Based on the emerging appreciation of a gut-microbiome-brain connection, we asked whether modeling behavioral features of ASD in mice also causes GI abnormalities. Several mouse models of genetic and/or environmental risk factors are used to study ASD. We utilize the maternal immune activation (MIA) model, which is based on large epidemiological studies linking maternal infection to increased autism risk in the offspring (Atladottir et al., 2010; Gorrindo et al., 2012). This is further supported by many studies linking increased ASD risk to familial autoimmune disease (Atladottir et al., 2009; Comi et al., 1999) and elevated levels of inflammatory factors in the maternal blood, placenta and amniotic fluid (Abdallah et al., 2013; Brown et al., 2013; Croen et al., 2008). Modeling MIA in mice by injecting pregnant dams with the viral mimic poly (I:C) yields offspring that exhibit core behavioral symptoms of ASD, as well as a common autism neuropathology (Malkova et al., 2012; Shi et al., 2009).

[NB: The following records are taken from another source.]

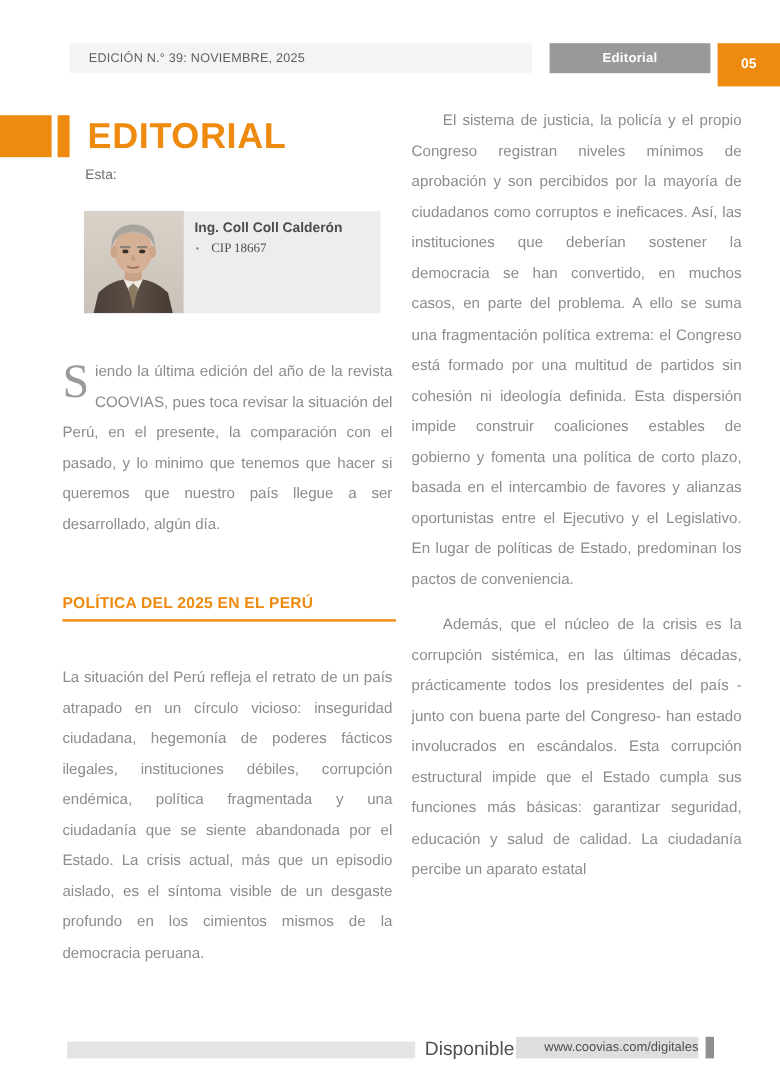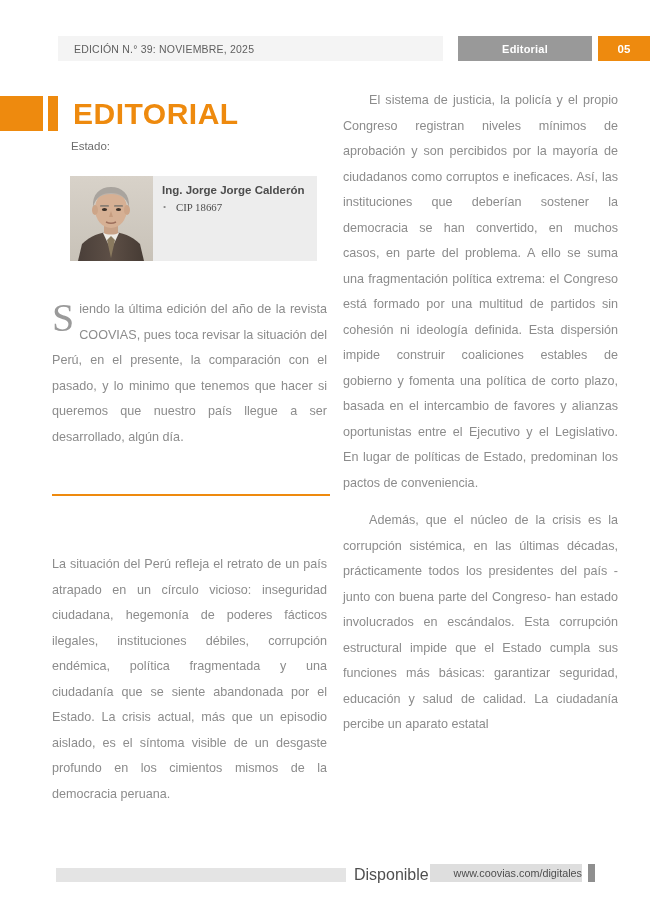"05" .header-page { height: 25px -> 36px }
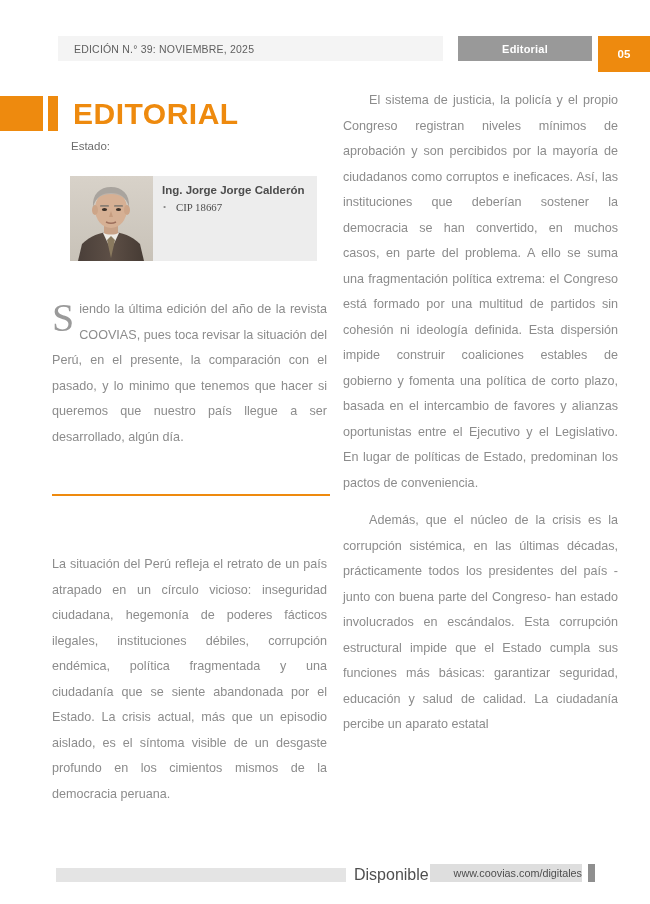"Estado:" div.author-label { text: Estado -> Esta }
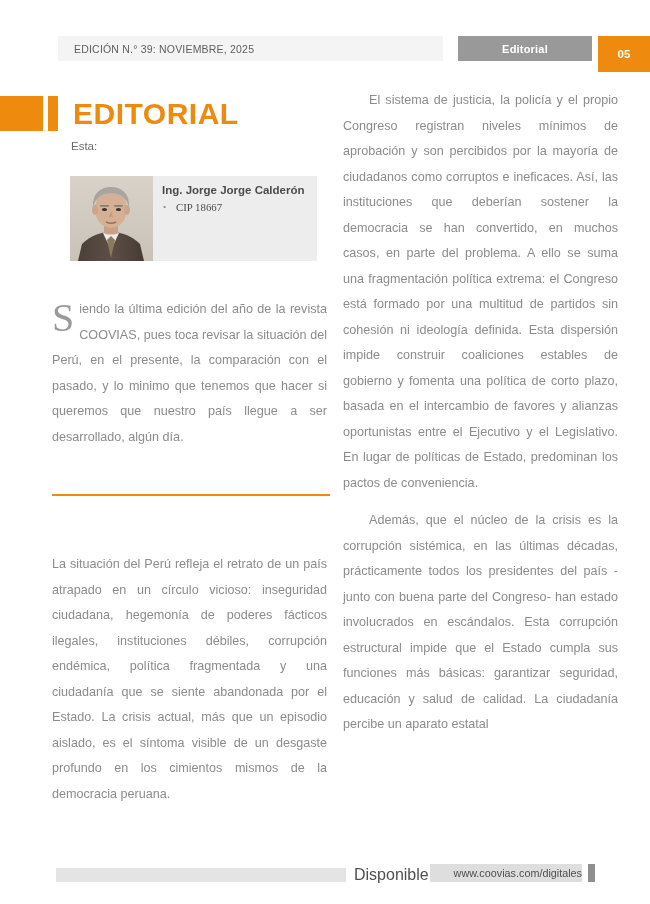"Ing. Jorge Jorge Calderón" div.author-name { text: Jorge Jorge -> Coll Coll }
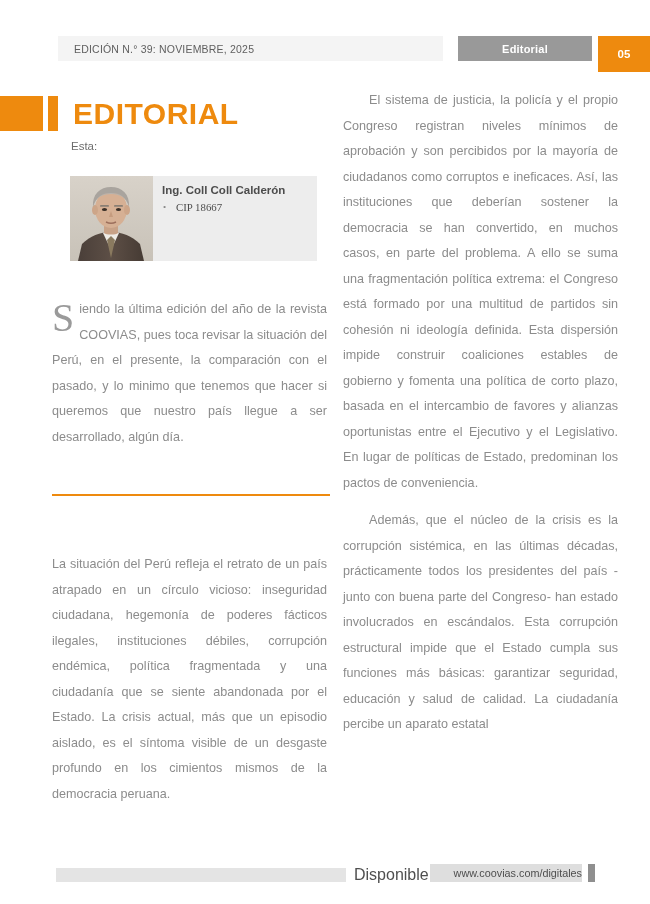"POLÍTICA DEL 2025 EN EL" div.section-heading-text { html: none -> <div>POLÍTICA DEL 2025 EN EL PERÚ</div> }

Furthermore, pregnant monkeys exposed to poly (I:C) yield offspring with cardinal symptoms of ASD(Bauman et al., 2013). Although several environmental and genetic risk factors for ASD have been investigated in animals, GI abnormalities have not been reported in preclinical models of ASD. We show herein that offspring of MIA mice, which display ASD-like behaviors, have defects in intestinal integrity and alterations in the composition of the commensal microbiota that are analogous to features reported in human ASD. To explore the potential contribution of GI complications to core ASD symptoms, we examine whether treatment with the gut bacterium Bacteroides fragilis, demonstrated to correct GI pathology in mouse models of colitis (Mazmanian et al., 2008) and to protect against neuroinflammation in mouse models of multiple sclerosis (Ochoa-Reparaz et al., 2010), impacts ASD-related GI and/or behavioral abnormalities in MIA offspring. Our findings suggest that targeting the microbiome may represent a novel approach for treating neurodevelopmental disorders such as autism.

RESULTS

Offspring of Immune-Activated Mothers Exhibit GI Symptoms of Human ASD

Subsets of ASD children are reported to display GI abnormalities, including increased intestinal permeability or “leaky gut” (D’Eufemia et al., 1996; de Magistris et al., 2010; Ibrahim et al., 2009). We find that adult MIA offspring, which exhibit cardinal behavioral and neuropathological symptoms of ASD (Malkova et al., 2012), also have a significant deficit in intestinal barrier integrity, as reflected by increased translocation of FITC-dextran across the intestinal epithelium, into the circulation (Figure 1A, left). This MIA-associated increase in intestinal permeability is similar to that of mice treated with dextran sodium sulfate (DSS), which induces experimental colitis (Figure 1A, left). Deficits in intestinal integrity are detectable in 3-week-old MIA offspring (Figure 1A, right), indicating that the abnormality is established during early life. Consistent with the leaky gut phenotype, colons from adult MIA offspring contain decreased gene expression of ZO-1, ZO-2, OCLN and CLDN8, and increased expression of CLDN15 (Figure 1B). Deficient expression of ZO-1 is also observed in small intestines of adult MIA offspring (Figure S1A), demonstrating a widespread defect in intestinal barrier integrity. Gut permeability is commonly associated with an altered immune response (Turner, 2009). Accordingly, colons from adult MIA offspring display increased levels of interleukin-6 (IL-6) mRNA and protein (Figures 1C and 1D) and decreased levels of the cytokines/chemokines IL-12p40/p70, IP-10, MIG and MIP-1α (Figure 1D). Small intestines from MIA offspring also exhibit altered cytokine/chemokine profiles (Figure S1C). Changes in intestinal cytokines are not accompanied by overt GI pathology, as assessed by histological examination of gross epithelial morphology from hematoxylin- and eosin-stained sections (data not shown). Overall, we find that adult offspring of immune-activated mothers exhibit increased gut permeability and abnormal intestinal cytokine profiles, features similar to those found in subsets of ASD.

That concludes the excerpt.